## Dataset excerpts
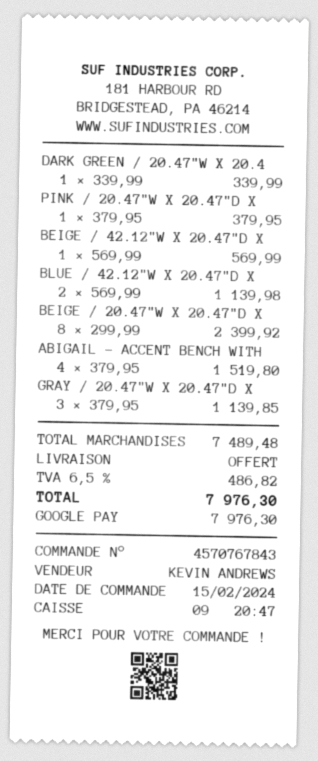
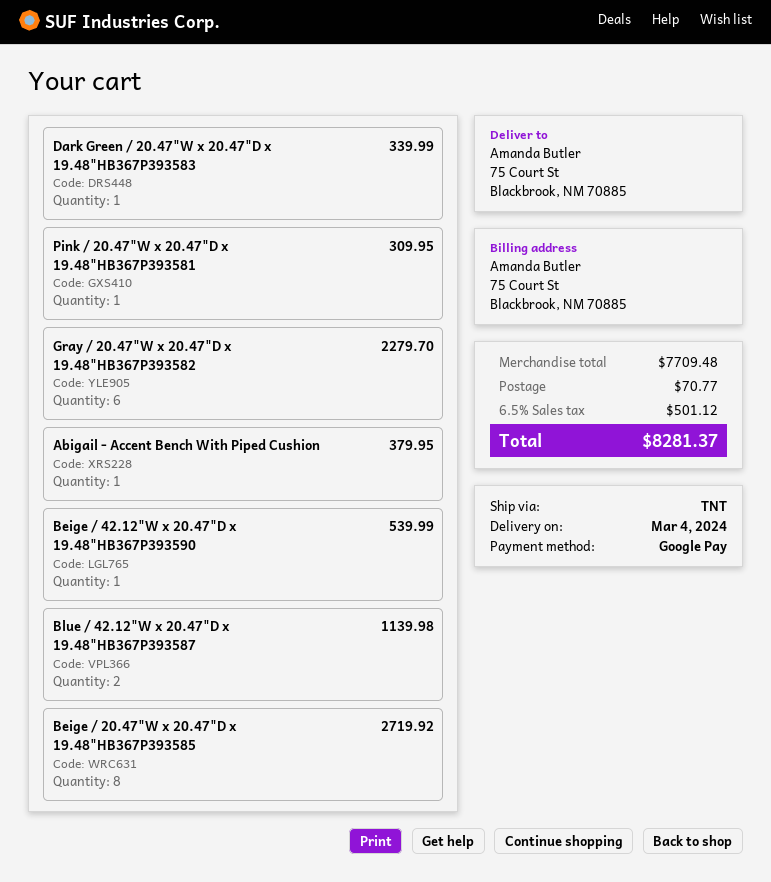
PINK / 20.47"W X 20.47"D X: 1 for 379.95 -> 1 for 309.95
BEIGE / 42.12"W X 20.47"D X: 1 for 569.99 -> 1 for 539.99
BEIGE / 20.47"W X 20.47"D X: 8 for 2399.92 -> 8 for 2719.92
ABIGAIL - ACCENT BENCH WITH: 4 for 1519.80 -> 1 for 379.95
GRAY / 20.47"W X 20.47"D X: 3 for 1139.85 -> 6 for 2279.70
subtotal: 7489.48 -> 7709.48
shipping: 0.00 -> 70.77
tax: 6.5% = 486.82 -> 6.5% = 501.12
total: 7976.30 -> 8281.37

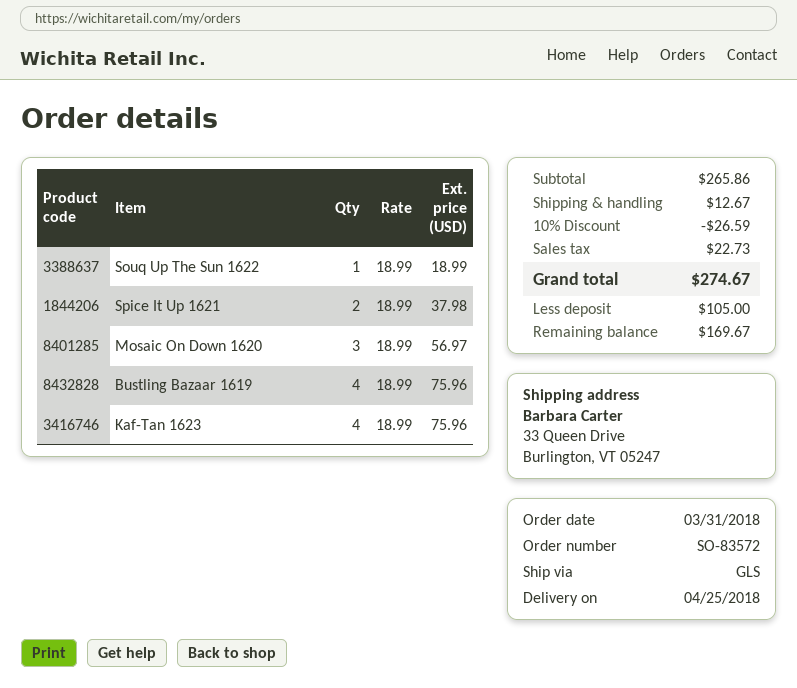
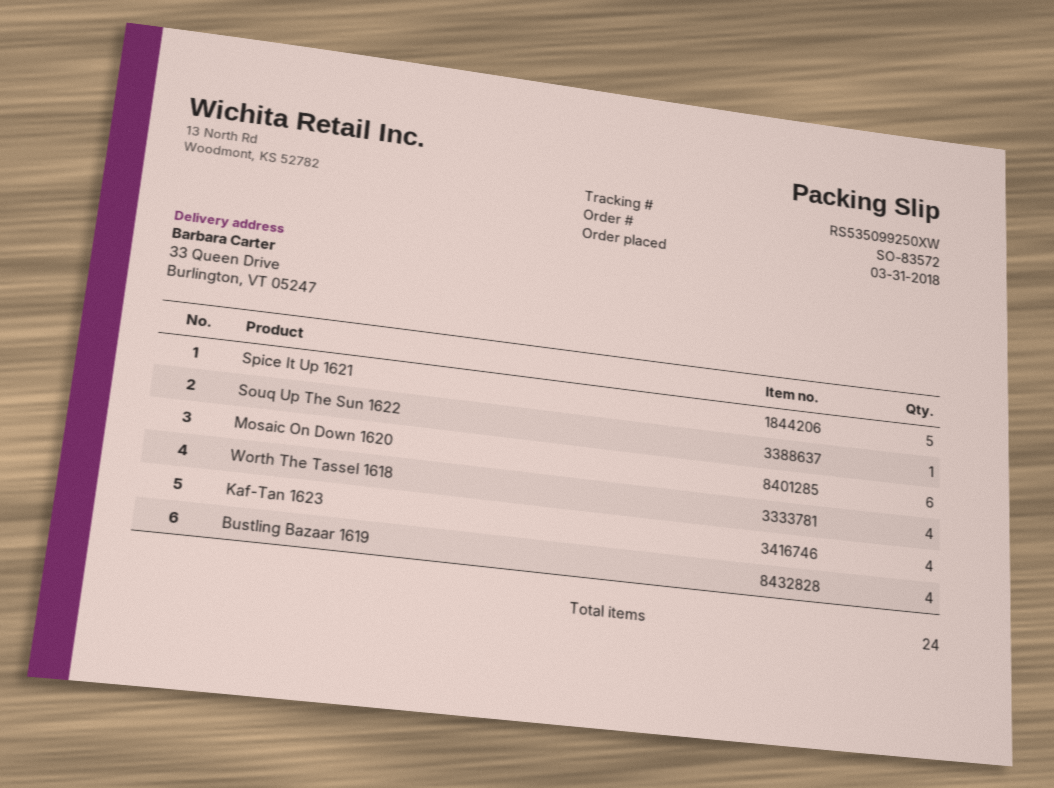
Spice It Up 1621: 2 -> 5
Mosaic On Down 1620: 3 -> 6
Worth The Tassel 1618: none -> 4

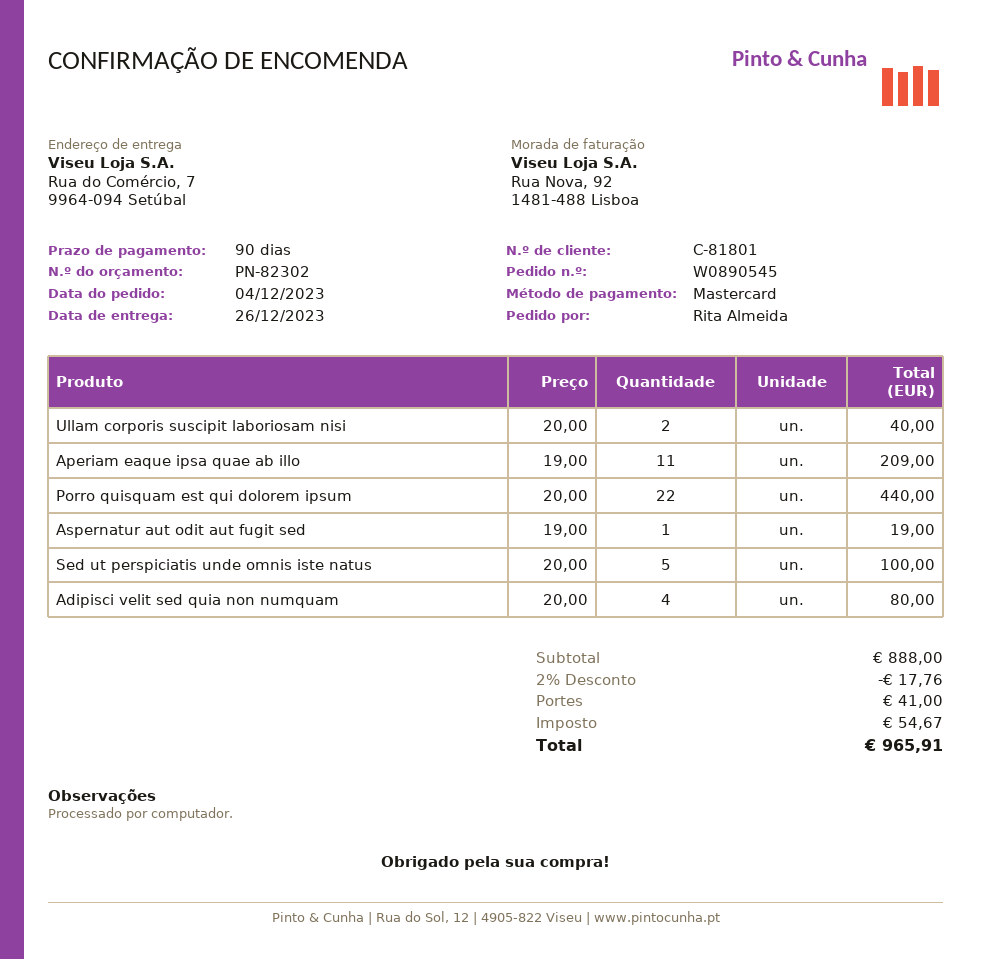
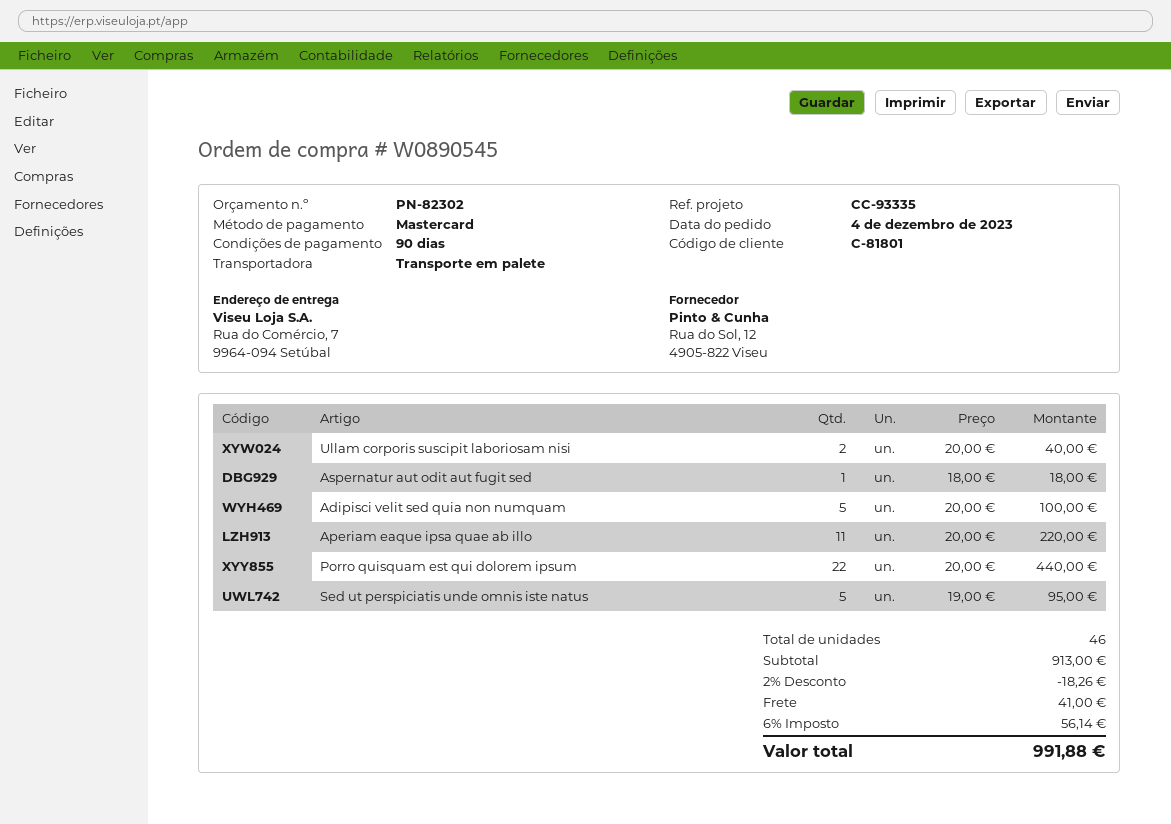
Aperiam eaque ipsa quae ab illo: 11 x 19.00 = 209.00 -> 11 x 20.00 = 220.00
Aspernatur aut odit aut fugit sed: 1 x 19.00 = 19.00 -> 1 x 18.00 = 18.00
Sed ut perspiciatis unde omnis iste natus: 5 x 20.00 = 100.00 -> 5 x 19.00 = 95.00
Adipisci velit sed quia non numquam: 4 x 20.00 = 80.00 -> 5 x 20.00 = 100.00
subtotal: 888.00 -> 913.00
discount: 2% = 17.76 -> 2% = 18.26
tax: 54.67 -> 56.14
total: 965.91 -> 991.88

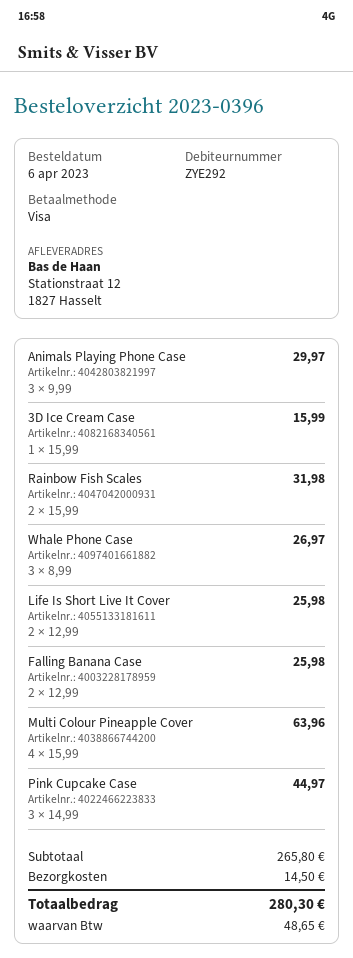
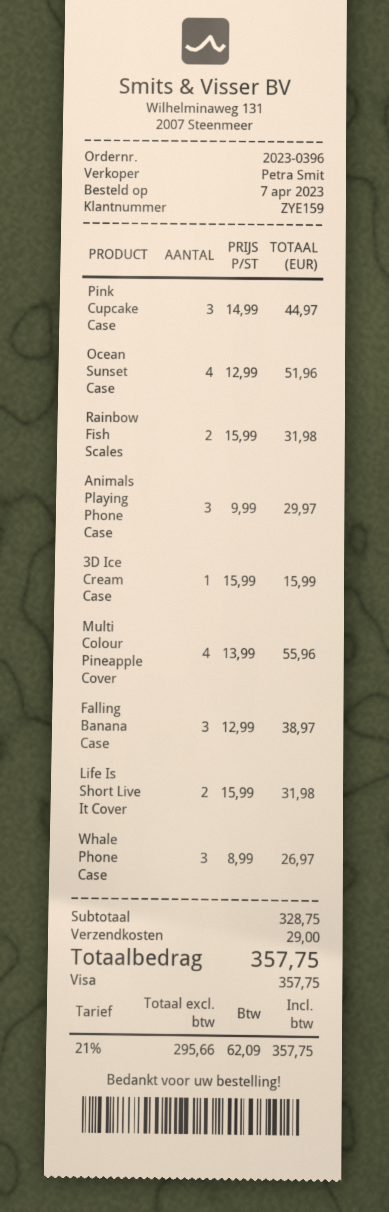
order date: 2023-04-06 -> 2023-04-07
customer number: ZYE292 -> ZYE159
Life Is Short Live It Cover: 2 x 12.99 = 25.98 -> 2 x 15.99 = 31.98
Falling Banana Case: 2 x 12.99 = 25.98 -> 3 x 12.99 = 38.97
Multi Colour Pineapple Cover: 4 x 15.99 = 63.96 -> 4 x 13.99 = 55.96
Ocean Sunset Case: none -> 4 x 12.99 = 51.96
subtotal: 265.80 -> 328.75
shipping: 14.50 -> 29.00
tax: 48.65 -> 62.09
total: 280.30 -> 357.75

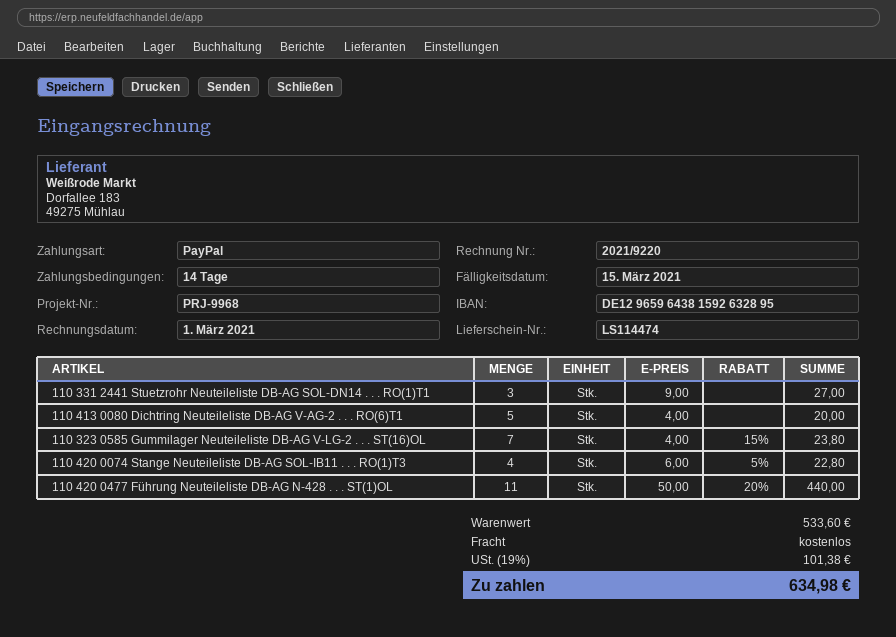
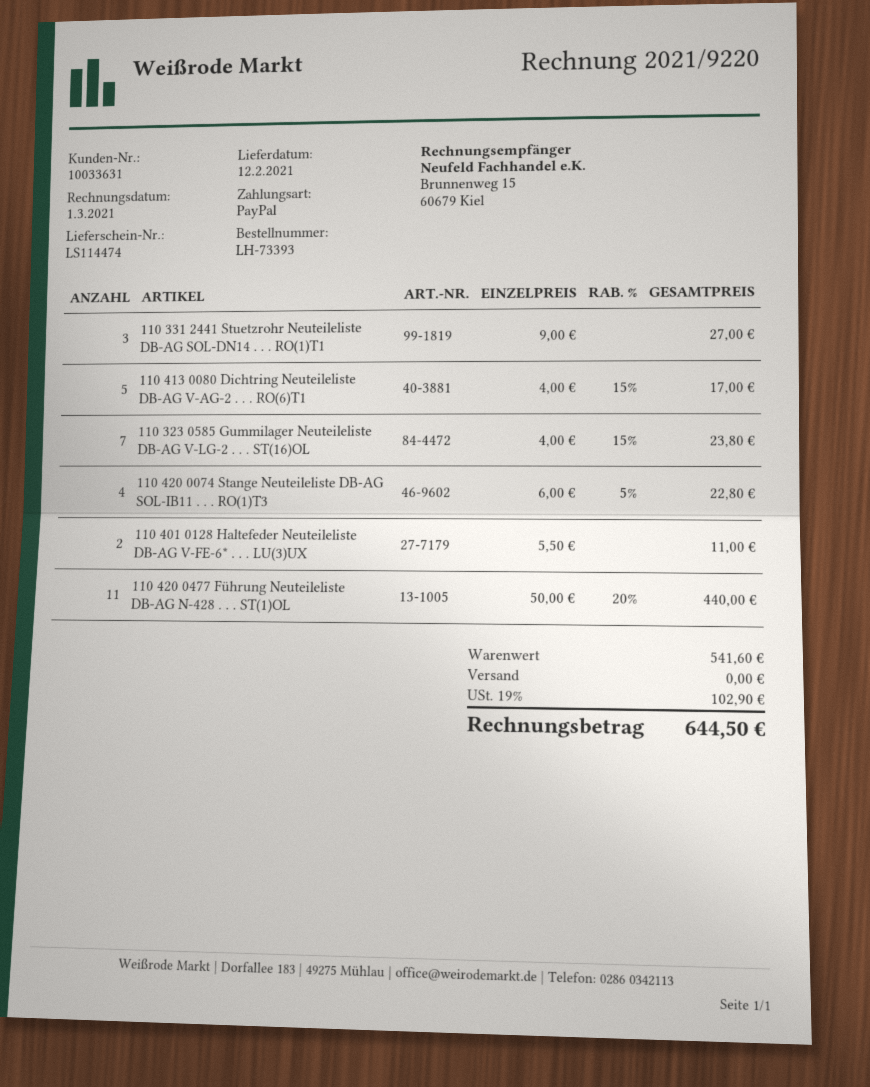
110 413 0080 Dichtring Neuteileliste DB-AG V-AG-2 . . . RO(6)T1: 5 x 4.00 = 20.00 -> 5 x 4.00 - 15% = 17.00
110 401 0128 Haltefeder Neuteileliste DB-AG V-FE-6* . . . LU(3)UX: none -> 2 x 5.50 = 11.00
subtotal: 533.60 -> 541.60
tax: 19% = 101.38 -> 19% = 102.90
total: 634.98 -> 644.50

## EXERCISE
Every record must be duplicated exactly, except for the pictures, which are left out.

## ANSWER FOR THE TASK
PINK / 20.47"W X 20.47"D X: 1 for 379.95 -> 1 for 309.95
BEIGE / 42.12"W X 20.47"D X: 1 for 569.99 -> 1 for 539.99
BEIGE / 20.47"W X 20.47"D X: 8 for 2399.92 -> 8 for 2719.92
ABIGAIL - ACCENT BENCH WITH: 4 for 1519.80 -> 1 for 379.95
GRAY / 20.47"W X 20.47"D X: 3 for 1139.85 -> 6 for 2279.70
subtotal: 7489.48 -> 7709.48
shipping: 0.00 -> 70.77
tax: 6.5% = 486.82 -> 6.5% = 501.12
total: 7976.30 -> 8281.37

Spice It Up 1621: 2 -> 5
Mosaic On Down 1620: 3 -> 6
Worth The Tassel 1618: none -> 4

Aperiam eaque ipsa quae ab illo: 11 x 19.00 = 209.00 -> 11 x 20.00 = 220.00
Aspernatur aut odit aut fugit sed: 1 x 19.00 = 19.00 -> 1 x 18.00 = 18.00
Sed ut perspiciatis unde omnis iste natus: 5 x 20.00 = 100.00 -> 5 x 19.00 = 95.00
Adipisci velit sed quia non numquam: 4 x 20.00 = 80.00 -> 5 x 20.00 = 100.00
subtotal: 888.00 -> 913.00
discount: 2% = 17.76 -> 2% = 18.26
tax: 54.67 -> 56.14
total: 965.91 -> 991.88

order date: 2023-04-06 -> 2023-04-07
customer number: ZYE292 -> ZYE159
Life Is Short Live It Cover: 2 x 12.99 = 25.98 -> 2 x 15.99 = 31.98
Falling Banana Case: 2 x 12.99 = 25.98 -> 3 x 12.99 = 38.97
Multi Colour Pineapple Cover: 4 x 15.99 = 63.96 -> 4 x 13.99 = 55.96
Ocean Sunset Case: none -> 4 x 12.99 = 51.96
subtotal: 265.80 -> 328.75
shipping: 14.50 -> 29.00
tax: 48.65 -> 62.09
total: 280.30 -> 357.75

110 413 0080 Dichtring Neuteileliste DB-AG V-AG-2 . . . RO(6)T1: 5 x 4.00 = 20.00 -> 5 x 4.00 - 15% = 17.00
110 401 0128 Haltefeder Neuteileliste DB-AG V-FE-6* . . . LU(3)UX: none -> 2 x 5.50 = 11.00
subtotal: 533.60 -> 541.60
tax: 19% = 101.38 -> 19% = 102.90
total: 634.98 -> 644.50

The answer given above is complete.